Rocket Racoon (Cooper/Sean Gunn) and Groot (Diesel/Krystian Godlewski) are already branded as criminals at the start of the film, but operate as independent bounty hunters who are simply trying to et rich by bringing in marks and run across Quill and Gamora while staking out Xandar for bounties. Though Rocket appears to be the brains of the operation, Groot is far from a mindless creature, despite only ever uttering “I am Groot!”; Groot is insightful, curious, and compassionate and surprisingly gentle for such a lumbering brute, and adds to the film’s humour and heart thanks to his childish nature. Rocket also has a surprising amount of depth to his character; essentially a snarky, embittered raccoon-like creature, he was subjected to horrific experiments and takes a perverse pleasure in sticking it to those in positions of authority. After being arrested by the Nova Corps and locked up in the Kyln, these four are reluctantly forced to work together since all of the other inmates immediately target them because of their association with Gamora and her association with Ronan and Thanos. No other inmate has more of a vendetta against Ronan than Drax the Destroyer (Bautista), a musclebound warrior whose family were slaughtered by Ronan for sport and who longs to kill Gamora as recompense. Drax, who comes from a race of people that take everything literally and cannot understand metaphors, is convinced to spare Gamora by the fast-talking Quill so that they can join forces to lure Ronan out and kill him. Although reluctant to team up, Drax is won over by Quill’s reputation and Rocket’s plucky adaptability, but is so focused on having his revenge against Ronan that he puts his newfound teammates at risk by summoning Ronan to Knowhere, only to be summarily humiliated in single combat with his hated foe.
Each of the film’s protagonists has either a personal vendetta against, or comes into conflict with, Ronan, a Kree warrior branded a terrorist as he refuses to abide by the peace treaty between his people and Xandar, home of the Nova Corps.
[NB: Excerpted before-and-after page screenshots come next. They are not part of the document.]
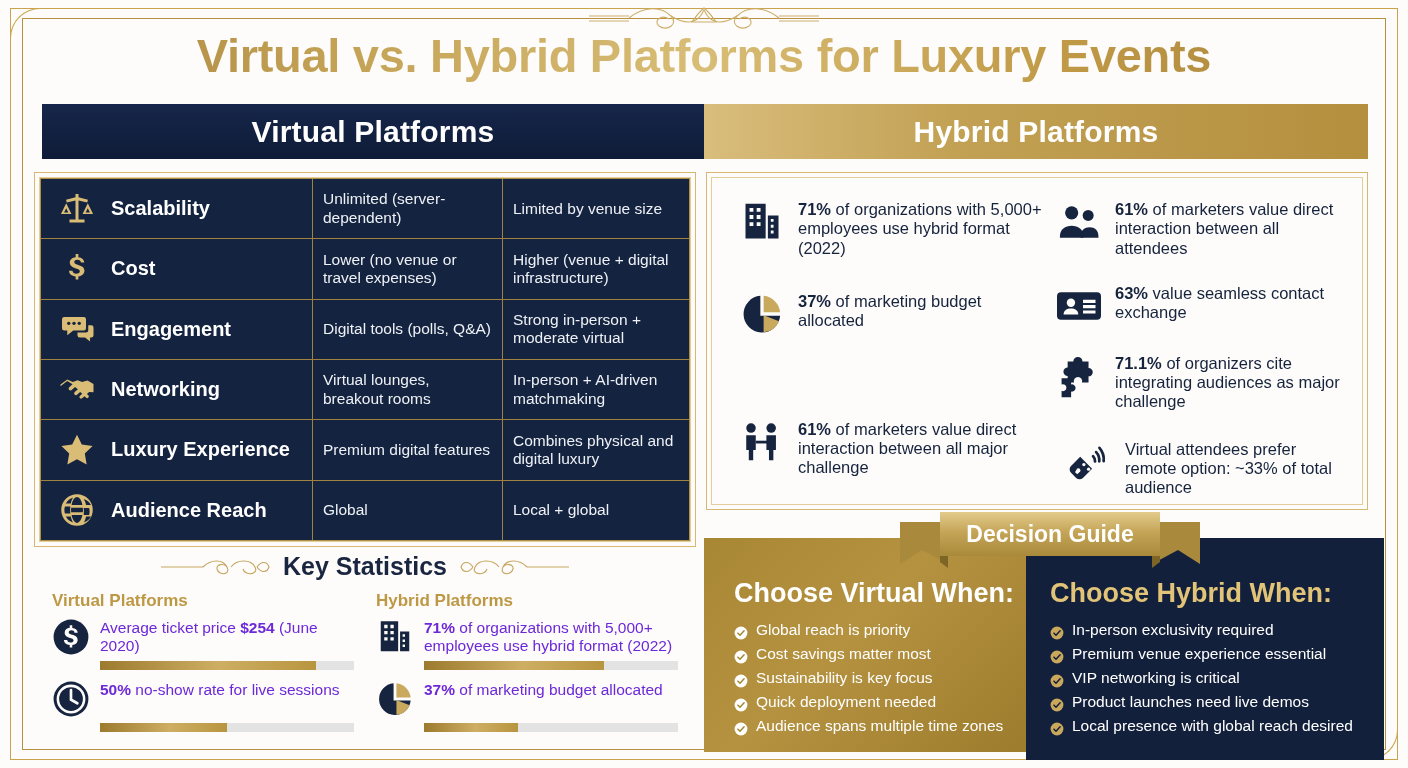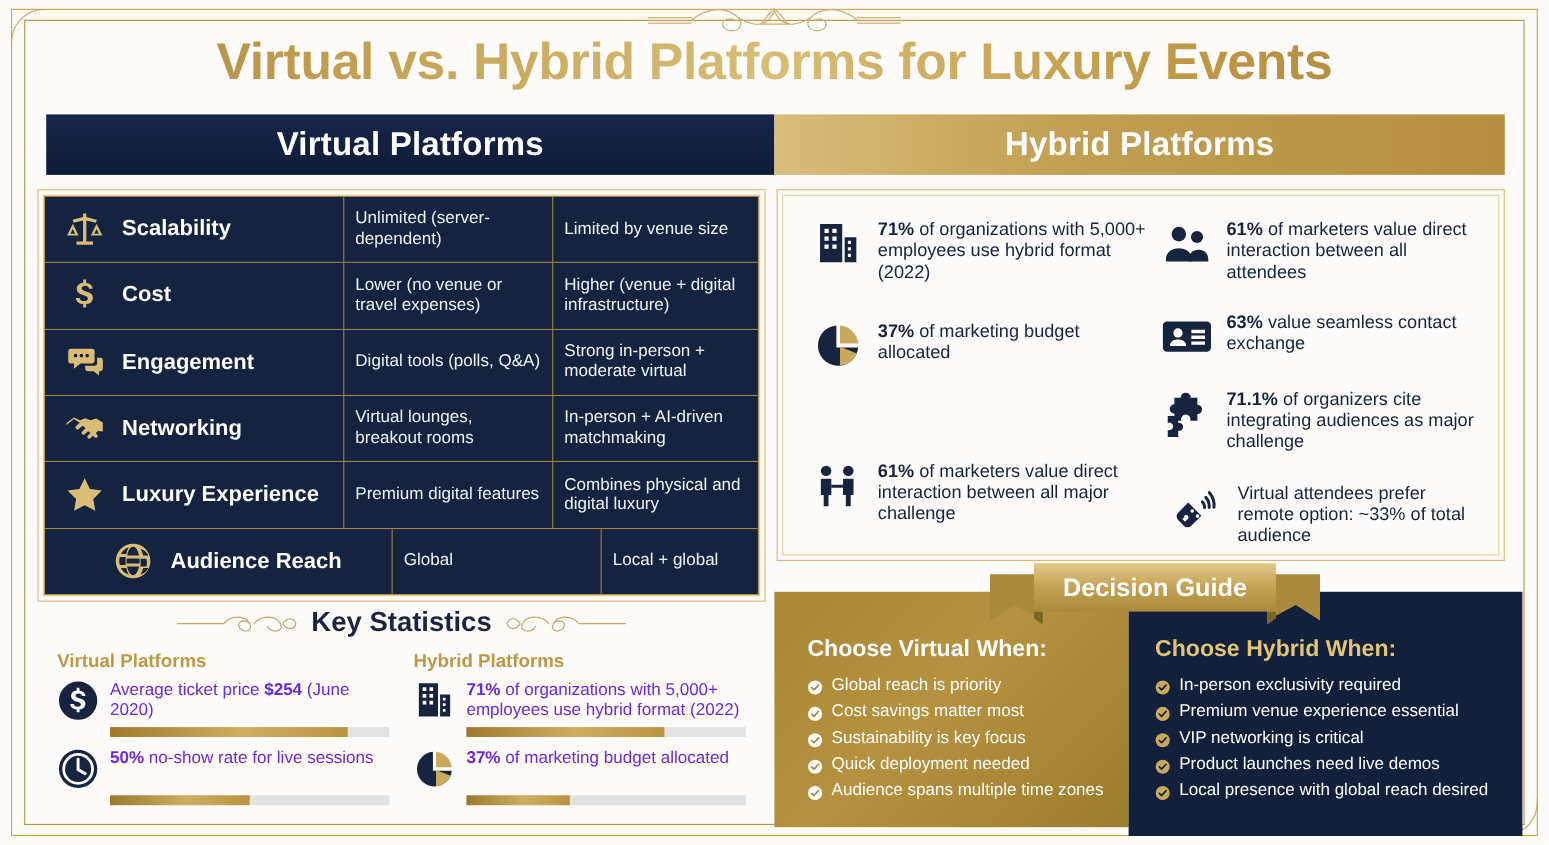--- a/index.html
+++ b/index.html
@@ -87,7 +87,7 @@
     flex: 1; display: flex; align-items: stretch;
     border-bottom: 1px solid #9f8140;
   }
-  .trow:last-child { border-bottom: none; padding-left: 44px; }
+  .trow:last-child { border-bottom: none; }
   .c-label {
     width: 272px; display: flex; align-items: center; gap: 14px;
     padding-left: 16px;

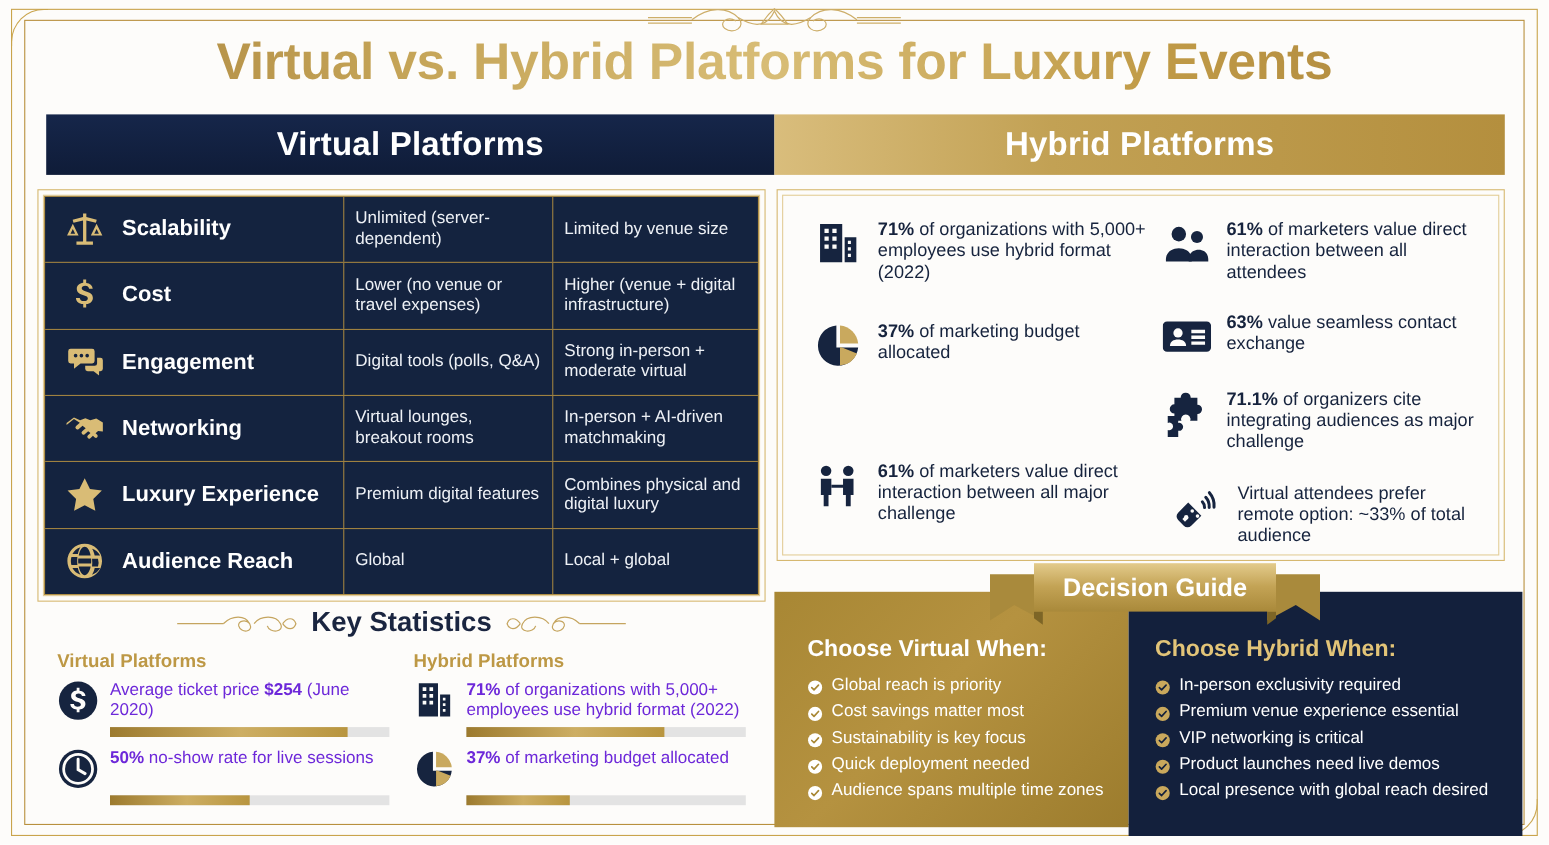--- a/index.html
+++ b/index.html
@@ -171,7 +171,7 @@
     background: #13203c; padding: 40px 0 0 24px;
   }
   .dg-h {
-    font-size: 21px; font-weight: 700; margin-bottom: 9px;
+    font-size: 27px; font-weight: 700; margin-bottom: 9px;
   }
   .dg-left .dg-h { color: #ffffff; }
   .dg-right .dg-h { color: #e2c478; }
A maniacal zealot who wishes nothing less than the power to strip Xandar of all life, he makes a deal with Thanos, to retrieve the Orb for him in return for Thanos unleashing his might against Xandar, however he’s sadly another largely lacklustre villain; even killing the Other (Alexis Denisof) and making demands of Thanos does little to impress and he’s simply a large, malevolent force for the team to rally against. He does have some notable moments, however, such as delivering a massive beatdown to Drax and laying claiming the Power Stone that lies within the Orb, thus granting him incredible, nigh-unlimited power. Unfortunately, there’s really not much to go on with him; his fanatical vendetta against Xandar make him largely unsympathetic, he does a lot of posturing for someone so feared and revered by other characters, and is easily distracted by Quill’s hilarious dance moves and undone by the titular Guardians sharing the power of the Power Stone between them and atomising him. It’s a shame, really, as I feel like Ronan could have been a decent enough recurring villain, or even a reluctant ally, of the Guardians in subsequent films (or repurposed into one of Thanos’s Black Order), but instead he’s simply built up as this unstoppable bad-ass and then done away with before he can really earn that reputation.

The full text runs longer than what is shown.